ST. LOUIS -- The Missouri History Museum's effort to collect artifacts from the unrest in Ferguson, Missouri, is missing one big contributor: city hall. The museum in Forest Park has spent two years collecting boarded-up windows, protester gas masks, empty tear-gas grenades and other artifacts from the days after the fatal police shooting of Michael Brown by a white Ferguson police officer...

Associated Press

ST. LOUIS -- The Missouri History Museum's effort to collect artifacts from the unrest in Ferguson, Missouri, is missing one big contributor: city hall.

The museum in Forest Park has spent two years collecting boarded-up windows, protester gas masks, empty tear-gas grenades and other artifacts from the days after the fatal police shooting of Michael Brown by a white Ferguson police officer.

But the St. Louis Post-Dispatch reported Ferguson city officials have declined to work with the museum.
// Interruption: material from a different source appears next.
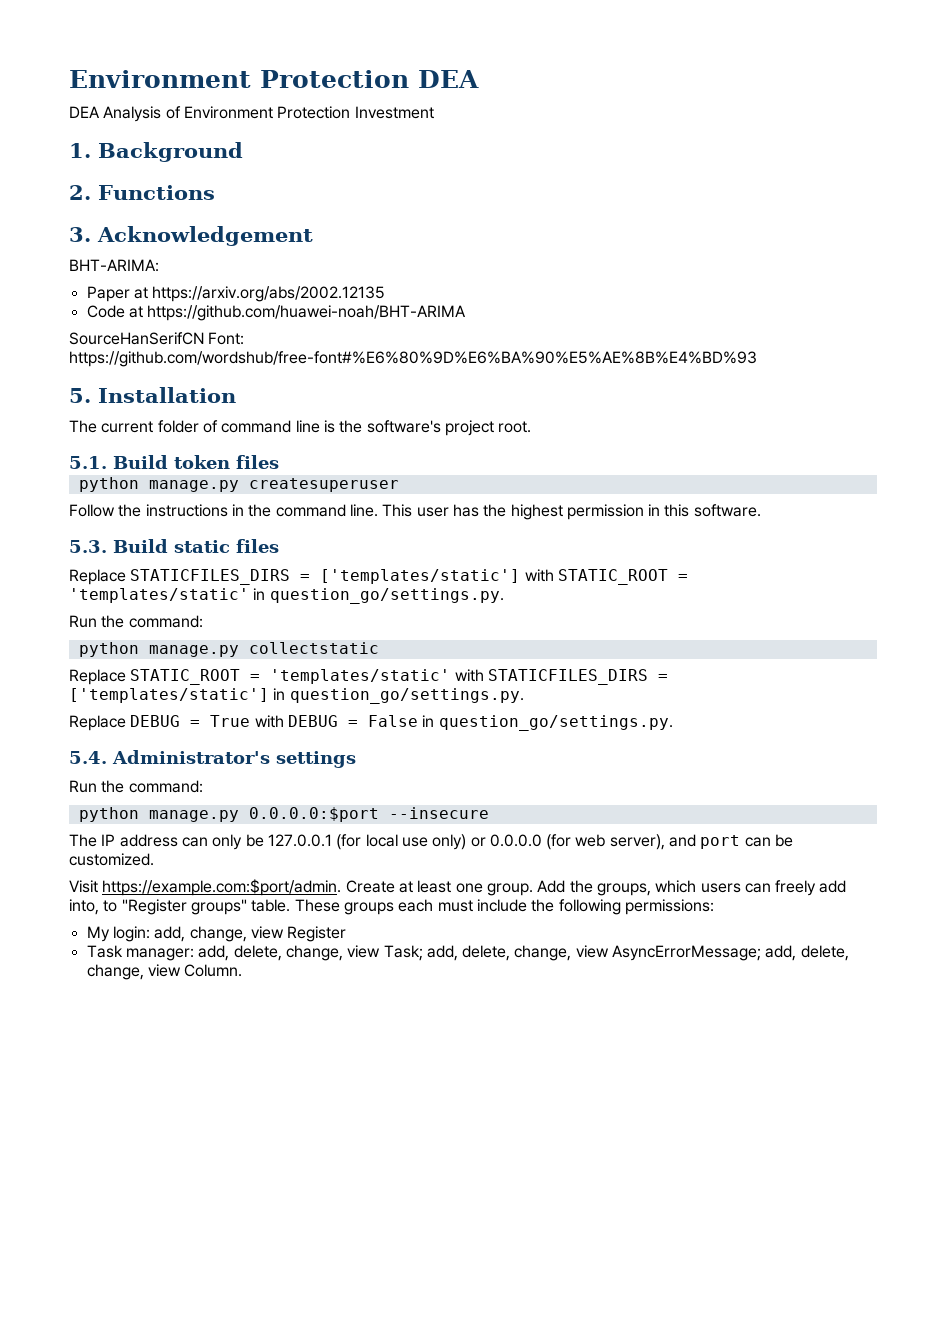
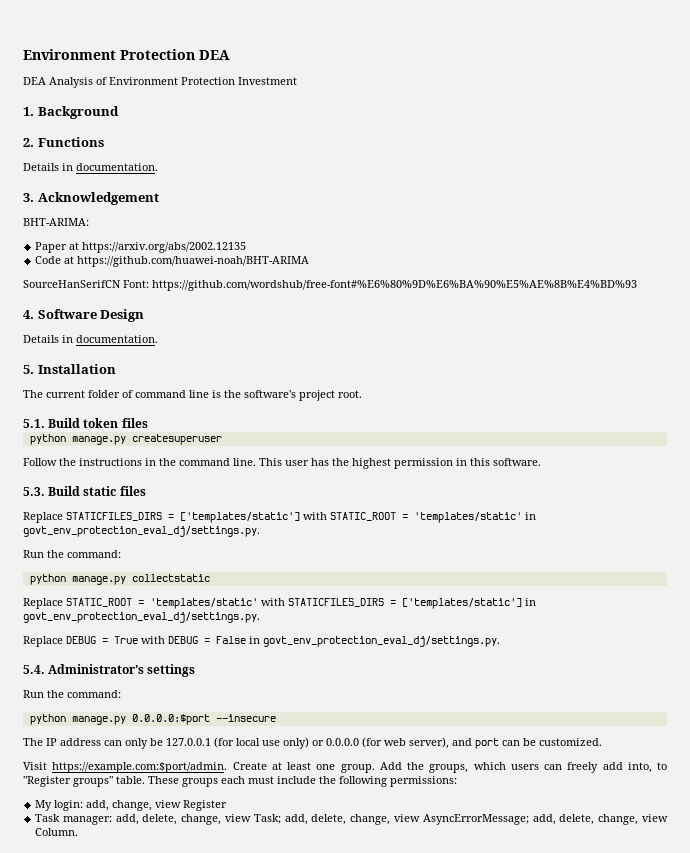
(215, 192) none -> [23,163,158,171] // Details in documentation.
(757, 359) none -> [23,309,145,322] [23,335,158,343] // 4. Software Design // Details in documentation.
[269,588,504,604] question_go/settings.py. -> [23,526,260,537] govt_env_protection_eval_dj/settings.py.
[289,688,524,704] question_go/settings.py. -> [23,612,260,623] govt_env_protection_eval_dj/settings.py.
[438,715,673,731] question_go/settings.py. -> [263,636,500,647] govt_env_protection_eval_dj/settings.py.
City spokesman Jeff Small said the city hasn't been asked formally to participate, and besides, it has nothing to offer.

"At no point did the city ever maintain any collection of items," Small said.

Activists and museum researchers were surprised.

"We would need to have conversations with them to determine exactly what they have," museum director of library and collections Chris Gordon said. "They might not understand some of this material may be of interest to us."

The museum also is recording oral histories of the events in Ferguson from people who lived through them, with about 10 interviews so far.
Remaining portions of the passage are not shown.